We now have an entry point at application startup, and a way to hook into this from classes of your choice. All that is left to do: instead of implementing initialize(), conform to SelfAware and implement the defined method, awake().

Solution 2:

My approach is essentially the same as adib's. Here's an example from a desktop application that uses Core Data; the goal here is to register our custom transformer before any code mentions it:

@NSApplicationMain
class AppDelegate: NSObject, NSApplicationDelegate {

    override init() {
        super.init()
        AppDelegate.doInitialize
    }

    static let doInitialize : Void = {
        // set up transformer
        ValueTransformer.setValueTransformer(DateToDayOfWeekTransformer(), forName: .DateToDayOfWeekTransformer)
    }()

    // ...
}

The nice thing is that this works for any class, just as initialize did, provided you cover all your bases — that is, you must implement every initializer.
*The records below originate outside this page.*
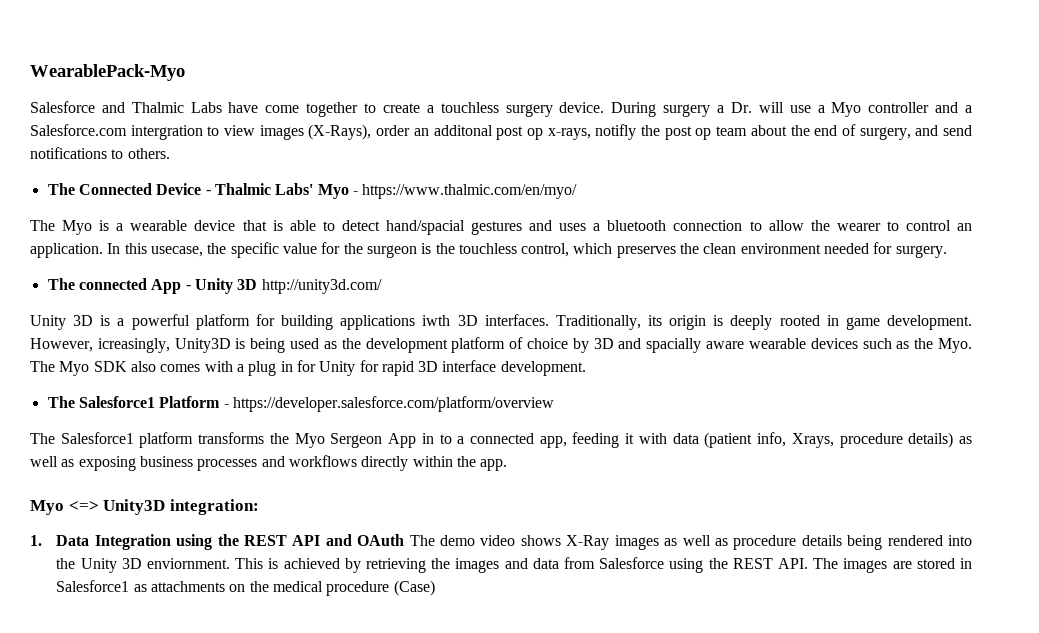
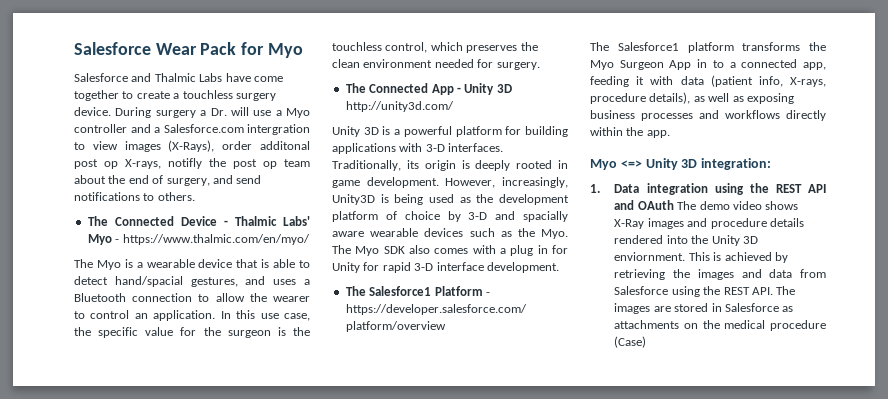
- WearablePack-Myo
+ Salesforce Wear Pack for Myo
- During surgery a Dr. will use a Myo controller and a Salesforce.com intergration to view images (X-Rays), order an additonal post op x-rays, notifly the post op team about the end of surgery, and send notifications to others.
+ During surgery a Dr. will use a Myo controller and a Salesforce.com intergration to view images (X-Rays), order additonal post op X-rays, notifly the post op team about the end of surgery, and send notifications to others.
- The Myo is a wearable device that is able to detect hand/spacial gestures and uses a bluetooth connection to allow the wearer to control an application.
+ The Myo is a wearable device that is able to detect hand/spacial gestures, and uses a Bluetooth connection to allow the wearer to control an application.
- In this usecase, the specific value for the surgeon is the touchless control, which preserves the clean environment needed for surgery.
+ In this use case, the specific value for the surgeon is the touchless control, which preserves the clean environment needed for surgery.
- The connected App - Unity 3D http://unity3d.com/
+ The Connected App - Unity 3D http://unity3d.com/
- Unity 3D is a powerful platform for building applications iwth 3D interfaces.
+ Unity 3D is a powerful platform for building applications with 3-D interfaces.
- However, icreasingly, Unity3D is being used as the development platform of choice by 3D and spacially aware wearable devices such as the Myo. The Myo SDK also comes with a plug in for Unity for rapid 3D interface development.
+ However, increasingly, Unity3D is being used as the development platform of choice by 3-D and spacially aware wearable devices such as the Myo. The Myo SDK also comes with a plug in for Unity for rapid 3-D interface development.
- The Salesforce1 platform transforms the Myo Sergeon App in to a connected app, feeding it with data (patient info, Xrays, procedure details) as well as exposing business processes and workflows directly within the app.
+ The Salesforce1 platform transforms the Myo Surgeon App in to a connected app, feeding it with data (patient info, X-rays, procedure details), as well as exposing business processes and workflows directly within the app.
- Myo <=> Unity3D integration:
+ Myo <=> Unity 3D integration:
- 1. Data Integration using the REST API and OAuth The demo video shows X-Ray images as well as procedure details being rendered into the Unity 3D enviornment.
+ 1. Data integration using the REST API and OAuth The demo video shows X-Ray images and procedure details rendered into the Unity 3D enviornment.
- This is achieved by retrieving the images and data from Salesforce using the REST API. The images are stored in Salesforce1 as attachments on the medical procedure (Case)
+ This is achieved by retrieving the images and data from Salesforce using the REST API. The images are stored in Salesforce as attachments on the medical procedure (Case)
Here's an example of a text view that configures its own appearance proxy once before any instances have a chance to appear onscreen; the example is artificial but the encapsulation is extremely nice:

class CustomTextView : UITextView {

    override init(frame: CGRect, textContainer: NSTextContainer?) {
        super.init(frame:frame, textContainer: textContainer)
        CustomTextView.doInitialize
    }

    required init?(coder aDecoder: NSCoder) {
        super.init(coder:aDecoder)
        CustomTextView.doInitialize
    }

    static let doInitialize : Void = {
        CustomTextView.appearance().backgroundColor = .green
    }()

}

That demonstrates the advantage of this approach much better than the app delegate does. There is only one app delegate instance, so the problem isn't very interesting; but there can be many CustomTextView instances. Nevertheless, the line CustomTextView.appearance().backgroundColor = .green will be executed only once, as the first instance is created, because it is part of the initializer for a static property. That is very similar to the behavior of the class method initialize.

Solution 3:

If you want to fix your Method Swizzling in Pure Swift way:

public protocol SwizzlingInjection: class {
    static func inject()
}

class SwizzlingHelper {

    private static let doOnce: Any? = {
        UILabel.inject()
        return nil
    }()

    static func enableInjection() {
        _ = SwizzlingHelper.doOnce
    }
}

extension UIApplication {

    override open var next: UIResponder? {
        // Called before applicationDidFinishLaunching
        SwizzlingHelper.enableInjection()
        return super.next
    }

}

extension UILabel: SwizzlingInjection
{
    public static func inject() {
        // make sure this isn't a subclass
        guard self === UILabel.self else { return }

        // Do your own method_exchangeImplementations(originalMethod, swizzledMethod) here

    }
}

Since the objc_getClassList is Objective-C and it cannot get the superclass (e.g. UILabel) but all the subclasses only, but for UIKit related swizzling we just want to run it once on the superclass. Just run inject() on each target class instead of for-looping your whole project classes.